AI Safety

Unprecedented Catastrophes Have Non-Canonical Probabilities

New LessWrong essay uses Bayesian math to challenge the validity of precise P(doom) estimates.

Deep Dive

In a detailed LessWrong post, E.G. Blee-Goldman argues that assigning precise probabilities to unprecedented catastrophic risks—like AI causing human extinction—is mathematically flawed. The author introduces the concept of 'non-canonical' probabilities, which are unstable across scientific frameworks due to a lack of directly relevant data. Using Bayesian analysis, likelihood ratios, and algorithmic information theory, the post demonstrates that without past catastrophic events to update models, probability estimates (like P(doom)) remain a reflection of one's prior assumptions and chosen ontology rather than a measurement of objective reality.

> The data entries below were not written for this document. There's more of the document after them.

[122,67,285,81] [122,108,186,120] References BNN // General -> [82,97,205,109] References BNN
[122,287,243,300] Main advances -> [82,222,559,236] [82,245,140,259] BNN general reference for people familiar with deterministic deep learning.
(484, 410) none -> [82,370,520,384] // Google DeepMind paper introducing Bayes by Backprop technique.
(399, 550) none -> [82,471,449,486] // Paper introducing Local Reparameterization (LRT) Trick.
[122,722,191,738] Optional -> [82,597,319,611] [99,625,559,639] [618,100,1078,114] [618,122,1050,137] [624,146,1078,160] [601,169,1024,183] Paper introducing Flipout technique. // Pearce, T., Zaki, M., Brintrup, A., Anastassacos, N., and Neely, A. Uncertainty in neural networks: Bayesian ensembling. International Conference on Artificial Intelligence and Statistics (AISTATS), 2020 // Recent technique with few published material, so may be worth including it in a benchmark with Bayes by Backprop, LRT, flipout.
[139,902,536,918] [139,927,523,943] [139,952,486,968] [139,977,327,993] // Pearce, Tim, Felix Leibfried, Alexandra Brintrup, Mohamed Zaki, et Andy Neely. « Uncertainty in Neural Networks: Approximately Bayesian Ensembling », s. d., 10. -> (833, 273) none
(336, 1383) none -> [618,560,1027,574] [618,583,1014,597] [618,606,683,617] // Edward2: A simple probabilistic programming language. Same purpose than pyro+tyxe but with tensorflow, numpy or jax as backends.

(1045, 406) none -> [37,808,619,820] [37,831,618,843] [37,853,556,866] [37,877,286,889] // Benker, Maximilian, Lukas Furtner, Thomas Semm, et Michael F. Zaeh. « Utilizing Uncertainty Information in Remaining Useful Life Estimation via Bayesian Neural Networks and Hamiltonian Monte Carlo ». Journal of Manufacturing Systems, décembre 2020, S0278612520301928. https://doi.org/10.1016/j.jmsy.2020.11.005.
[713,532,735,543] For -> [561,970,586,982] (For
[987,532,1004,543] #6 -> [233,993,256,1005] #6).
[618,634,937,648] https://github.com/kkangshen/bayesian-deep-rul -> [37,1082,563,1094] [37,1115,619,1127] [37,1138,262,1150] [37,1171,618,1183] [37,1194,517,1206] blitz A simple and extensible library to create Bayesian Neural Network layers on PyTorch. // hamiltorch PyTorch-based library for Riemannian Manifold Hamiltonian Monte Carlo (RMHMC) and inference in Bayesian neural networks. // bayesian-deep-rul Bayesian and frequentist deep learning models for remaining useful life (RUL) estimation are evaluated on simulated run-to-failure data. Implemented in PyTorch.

The essay specifically critiques recent work by Nick Bostrom and uses Eliezer Yudkowsky's asteroid parable as a contrasting example of a 'canonical' risk where non-event data can converge estimates. It concludes by proposing a method to escape this epistemic trap and restore empirical rigor in catastrophic risk modeling.

Key Points
  • Argues AI doom probability (P(doom)) is a 'non-canonical' estimate that doesn't converge with evidence, unlike asteroid impact risks.
  • Uses Bayesian likelihood ratios and algorithmic information theory to show estimates reflect ontology, not objective reality.
  • Critiques frameworks from AI safety figures Nick Bostrom and Eliezer Yudkowsky, proposing a path to more rigorous risk assessment.

Why It Matters

Challenges the foundational math behind AI risk debates, urging more epistemically rigorous models for catastrophic forecasting.